== Data for analysis ==
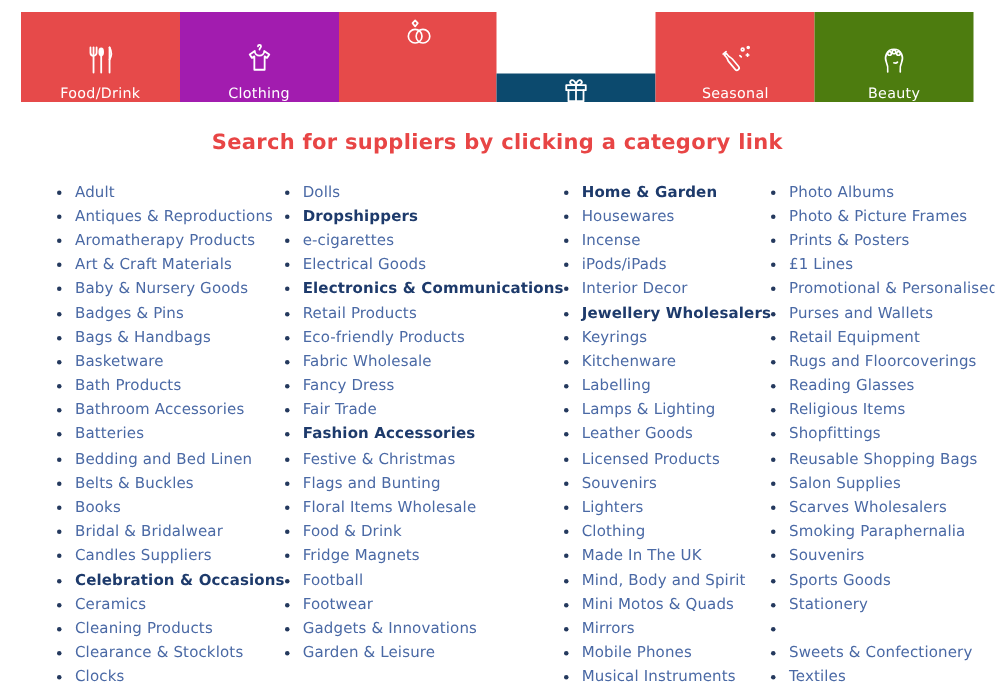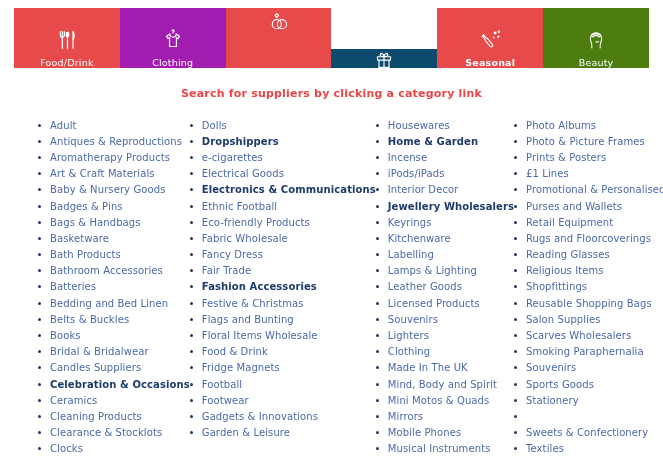--- a/index.html
+++ b/index.html
@@ -38,21 +38,21 @@
   .tab-icon svg{display:block;}
   .tab-label{
     color:var(--tab_label);
     font-size:9.5px;
     letter-spacing:.2px;
   }
   
   .heading{
     margin-top:19px;
     text-align:center;
-    font-size:11px;
+    font-size:14px;
     font-weight:bold;
     color:var(--heading);
     letter-spacing:.2px;
   }
   
   .columns{
     display:grid;
     grid-template-columns:repeat(4,1fr);
     margin:17px 10px 0 38px;
     list-style:none;
@@ -127,21 +127,21 @@
         <path d="M14 10.5c-3.4 0-4.9-1.5-3.9-2.9s3.4-.5 3.9 2.9z"></path>
         <path d="M14 10.5c3.4 0 4.9-1.5 3.9-2.9s-3.4-.5-3.9 2.9z"></path>
         <rect x="7" y="10.5" width="14" height="3.6"></rect>
         <path d="M8.6 14.1V22h10.8v-7.9"></path>
         <path d="M14 10.5V22"></path>
       </svg>
     </span>
     <span class="tab-label">Giftware</span>
   </div>
 
-  <div class="tab" style="background: rgb(230, 74, 74); font-weight: bold;">
+  <div class="tab" style="background: rgb(230, 74, 74);">
     <span class="tab-icon">
       <svg width="26" height="26" viewBox="0 0 28 28" fill="none" stroke="#fff" stroke-width="1.2" stroke-linecap="round" stroke-linejoin="round">
         <g transform="rotate(-40 12 16)">
           <path d="M10.6 14c0-1.6.7-2.1.7-3.7V8h1.8v2.3c0 1.6.7 2.1.7 3.7v7a1.6 1.6 0 0 1-1.6 1.6 1.6 1.6 0 0 1-1.6-1.6z"></path>
           <path d="M11 7h2.8"></path>
         </g>
         <circle cx="19.5" cy="6.5" r="1"></circle>
         <path d="M23 9.5v1.8M22.1 10.4h1.8"></path>
         <circle cx="23.5" cy="5" r=".7"></circle>
         <path d="M17.5 10.8l1 1"></path>
@@ -270,21 +270,21 @@
       <li class="cat">
         <span class="dot"></span>
         <span class="lbl">Electrical Goods</span>
       </li>
       <li class="cat bold">
         <span class="dot"></span>
         <span class="lbl">Electronics &amp; Communications</span>
       </li>
       <li class="cat">
         <span class="dot"></span>
-        <span class="lbl">Ethnic Football</span>
+        <span class="lbl">Retail Products</span>
       </li>
       <li class="cat">
         <span class="dot"></span>
         <span class="lbl">Eco-friendly Products</span>
       </li>
       <li class="cat">
         <span class="dot"></span>
         <span class="lbl">Fabric Wholesale</span>
       </li>
       <li class="cat">
@@ -330,27 +330,27 @@
       <li class="cat">
         <span class="dot"></span>
         <span class="lbl">Gadgets &amp; Innovations</span>
       </li>
       <li class="cat">
         <span class="dot"></span>
         <span class="lbl">Garden &amp; Leisure</span>
       </li>
     </ul>
   <ul class="col">
+      <li class="cat bold">
+        <span class="dot"></span>
+        <span class="lbl">Home &amp; Garden</span>
+      </li>
       <li class="cat">
         <span class="dot"></span>
         <span class="lbl">Housewares</span>
-      </li>
-      <li class="cat bold">
-        <span class="dot"></span>
-        <span class="lbl">Home &amp; Garden</span>
       </li>
       <li class="cat">
         <span class="dot"></span>
         <span class="lbl">Incense</span>
       </li>
       <li class="cat">
         <span class="dot"></span>
         <span class="lbl">iPods/iPads</span>
       </li>
       <li class="cat">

== Goal of the exercise ==
Please copy every line from the entries that includes the word "icon".

== Output ==
   .tab-icon svg{display:block;}
     <span class="tab-icon">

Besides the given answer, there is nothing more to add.